Masterful with this twisted fiction, Gaiman creates a protagonist carefully, almost lovingly, and then proceeds to completely disregard his safety, unceremoniously yanking him away from his nice, normal life, into the throws of dark, magical realism. Robert Mayhew tumbles through the laws of physics along side the only friend he has left in any world-- a strange girl seeking revenge. For lack of a better idea, he adopts her quest and begins to discover how real fear can be. In this place, the motley travelers encounter the reverse hierarchy of sewer rat lords and fragmented fiefdoms, forgetful kings and imprisoned angels. Floundering through the subterranean  universe, Robert must learn to defend himself from nightmarish monsters while trying to "do the right thing" amongst sinister creatures unbound by modest moral codes. Facing, betrayal, trickery, and mysticism, Robert faces physical and psychological tortures in the hopes of ultimate restoration.

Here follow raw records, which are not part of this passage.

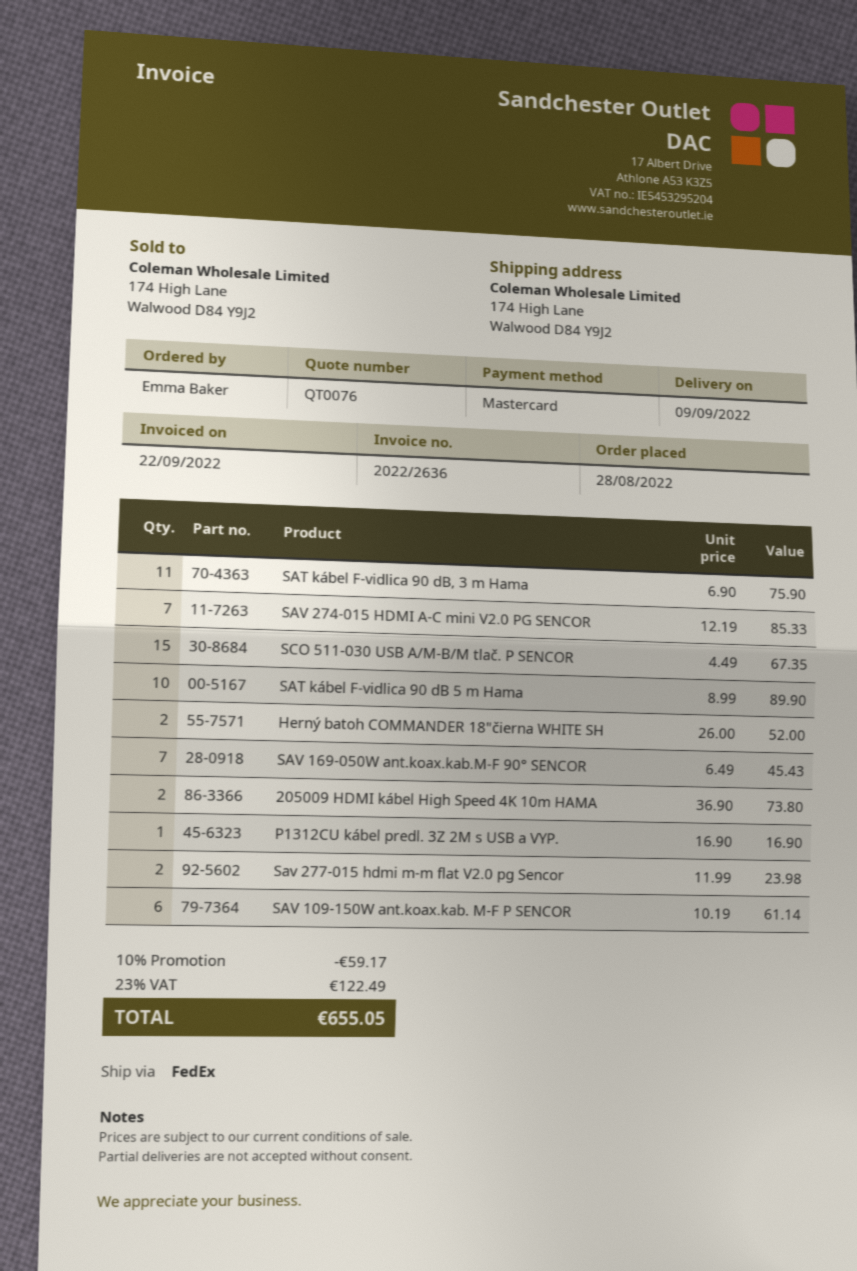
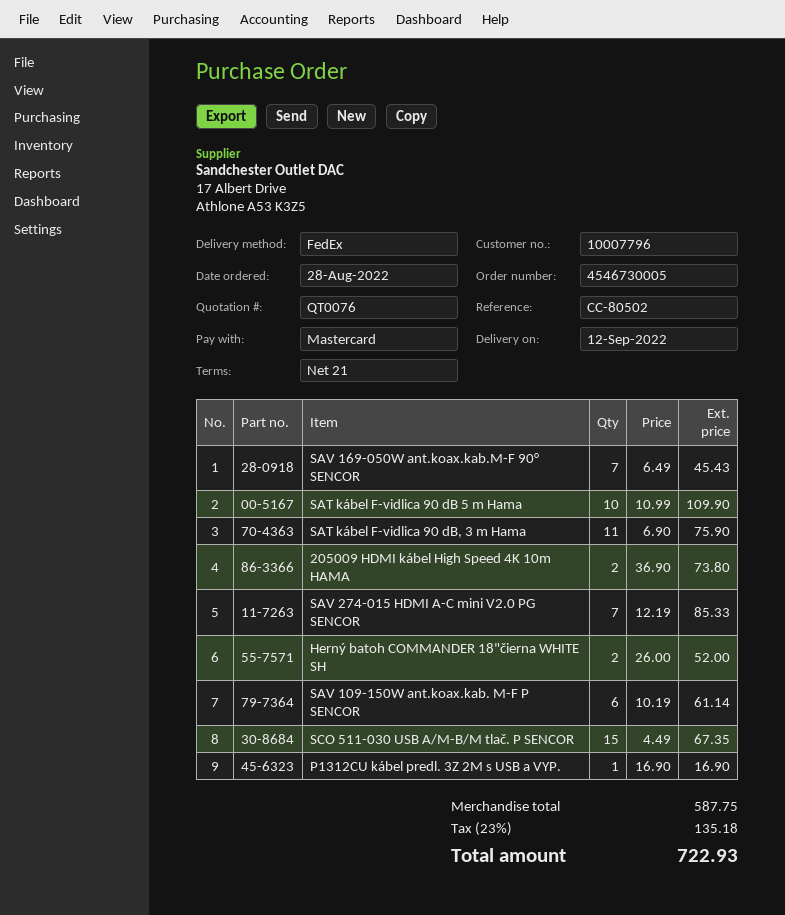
delivery date: 2022-09-09 -> 2022-09-12
SAT kábel F-vidlica 90 dB 5 m Hama: 10 x 8.99 = 89.90 -> 10 x 10.99 = 109.90
Sav 277-015 hdmi m-m flat V2.0 pg Sencor: 2 x 11.99 = 23.98 -> none
discount: 10% = 59.17 -> none
tax: 23% = 122.49 -> 23% = 135.18
total: 655.05 -> 722.93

Masterful. I give this flightful twist 6 out of 5 stars. Gaiman blew my mind with a metaphorical shotgun.

Monday, June 10, 2013

The Picture of Dorian Gray - by Oscar Wilde


Oscar Wilde's depiction of life is all glamorous effluence during the 1890's. The characters you encounter are elegant in appearance and cynical in temperament. Their greatest foe is ennui, and their deepest fear is wrinkled, aged, quiet death. The book is stuffed full of witticisms and memorializations that summarize the world and its experiences into pithy epiphanies. They entertain one another so as not to let true emotion touch their unbothering hearts. Fear, I suspect, is what drives them through their carefree days. Fear of loving keeps each distant and happy and young.

And then, one day, a wish is granted to one, lovely Dorian Gray, who will never age another day of his life. Instead, he watches this experiences paint the face of his likeness, which he keeps secretly hidden. At first, it is his microscope, with which to observe with scientific detachment the changes that do not touch his soul. Drawn deeper daily are the lines and wrinkles of worry and regret that otherwise would be etched along his perfect face. But as this turns into an unfortunate obsession, we witness the price that Dorian pays to retain his youth and isolated, underdeveloped joy. Wilde writes for us a picture of how the soul, ripped form the body, leaves humanity to perform unspeakable deeds. When we are swept into the darkness of imagination, we can momentarily experience this contaminated mind before returning safely home. This philosophical fiction offers an enchanting and speculative metaphor to remind us of the preciousness of the soul and the Gothic horrors of our own destructive capabilities.

I give this book 3 out of 5 stars. It is entertaining and frequently quotable. However, only right at the very end does it become fascinating and compelling.